### What to do
Set down exactly the lines of the listing below, please, beginning with the first and ending with the line that holds "payment terms: on receipt -> 7 days".

### Records for this task
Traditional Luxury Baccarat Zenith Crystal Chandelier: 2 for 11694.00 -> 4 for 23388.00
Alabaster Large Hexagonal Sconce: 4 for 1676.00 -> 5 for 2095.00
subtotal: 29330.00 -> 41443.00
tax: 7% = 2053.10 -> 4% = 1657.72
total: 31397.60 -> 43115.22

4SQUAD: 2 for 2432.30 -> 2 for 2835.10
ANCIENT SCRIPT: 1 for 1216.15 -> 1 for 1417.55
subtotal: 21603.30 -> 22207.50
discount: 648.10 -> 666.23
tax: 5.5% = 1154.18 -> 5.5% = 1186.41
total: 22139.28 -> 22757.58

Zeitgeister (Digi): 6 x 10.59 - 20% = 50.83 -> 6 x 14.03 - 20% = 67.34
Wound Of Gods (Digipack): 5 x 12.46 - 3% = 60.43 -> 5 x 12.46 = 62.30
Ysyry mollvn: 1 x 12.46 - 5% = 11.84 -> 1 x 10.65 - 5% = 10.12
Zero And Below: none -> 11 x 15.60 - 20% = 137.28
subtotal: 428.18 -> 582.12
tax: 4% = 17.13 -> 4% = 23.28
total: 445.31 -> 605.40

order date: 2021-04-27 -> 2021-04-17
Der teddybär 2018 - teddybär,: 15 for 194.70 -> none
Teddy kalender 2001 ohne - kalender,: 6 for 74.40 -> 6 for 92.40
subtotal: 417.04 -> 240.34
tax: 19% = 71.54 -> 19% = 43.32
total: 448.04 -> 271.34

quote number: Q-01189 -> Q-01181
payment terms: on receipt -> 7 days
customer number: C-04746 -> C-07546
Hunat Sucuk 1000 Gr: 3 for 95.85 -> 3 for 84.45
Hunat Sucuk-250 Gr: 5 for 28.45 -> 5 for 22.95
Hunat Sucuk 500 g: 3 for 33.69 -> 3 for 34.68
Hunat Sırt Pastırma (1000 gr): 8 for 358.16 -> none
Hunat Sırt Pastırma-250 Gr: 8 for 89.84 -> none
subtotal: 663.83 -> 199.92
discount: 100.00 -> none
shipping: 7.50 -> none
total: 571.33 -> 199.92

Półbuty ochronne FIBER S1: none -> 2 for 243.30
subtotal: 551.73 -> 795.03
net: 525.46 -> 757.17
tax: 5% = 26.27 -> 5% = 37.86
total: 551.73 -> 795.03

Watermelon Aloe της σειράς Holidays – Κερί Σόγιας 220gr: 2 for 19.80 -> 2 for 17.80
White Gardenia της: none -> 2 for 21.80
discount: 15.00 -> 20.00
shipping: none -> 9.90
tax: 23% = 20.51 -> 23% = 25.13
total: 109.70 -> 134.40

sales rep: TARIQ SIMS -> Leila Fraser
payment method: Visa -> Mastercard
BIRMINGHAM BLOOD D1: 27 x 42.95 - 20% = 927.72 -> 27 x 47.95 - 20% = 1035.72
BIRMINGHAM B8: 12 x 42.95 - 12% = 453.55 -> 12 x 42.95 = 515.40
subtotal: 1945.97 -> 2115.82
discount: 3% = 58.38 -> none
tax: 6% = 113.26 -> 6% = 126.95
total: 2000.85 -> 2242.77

### Expected answer
Traditional Luxury Baccarat Zenith Crystal Chandelier: 2 for 11694.00 -> 4 for 23388.00
Alabaster Large Hexagonal Sconce: 4 for 1676.00 -> 5 for 2095.00
subtotal: 29330.00 -> 41443.00
tax: 7% = 2053.10 -> 4% = 1657.72
total: 31397.60 -> 43115.22

4SQUAD: 2 for 2432.30 -> 2 for 2835.10
ANCIENT SCRIPT: 1 for 1216.15 -> 1 for 1417.55
subtotal: 21603.30 -> 22207.50
discount: 648.10 -> 666.23
tax: 5.5% = 1154.18 -> 5.5% = 1186.41
total: 22139.28 -> 22757.58

Zeitgeister (Digi): 6 x 10.59 - 20% = 50.83 -> 6 x 14.03 - 20% = 67.34
Wound Of Gods (Digipack): 5 x 12.46 - 3% = 60.43 -> 5 x 12.46 = 62.30
Ysyry mollvn: 1 x 12.46 - 5% = 11.84 -> 1 x 10.65 - 5% = 10.12
Zero And Below: none -> 11 x 15.60 - 20% = 137.28
subtotal: 428.18 -> 582.12
tax: 4% = 17.13 -> 4% = 23.28
total: 445.31 -> 605.40

order date: 2021-04-27 -> 2021-04-17
Der teddybär 2018 - teddybär,: 15 for 194.70 -> none
Teddy kalender 2001 ohne - kalender,: 6 for 74.40 -> 6 for 92.40
subtotal: 417.04 -> 240.34
tax: 19% = 71.54 -> 19% = 43.32
total: 448.04 -> 271.34

quote number: Q-01189 -> Q-01181
payment terms: on receipt -> 7 days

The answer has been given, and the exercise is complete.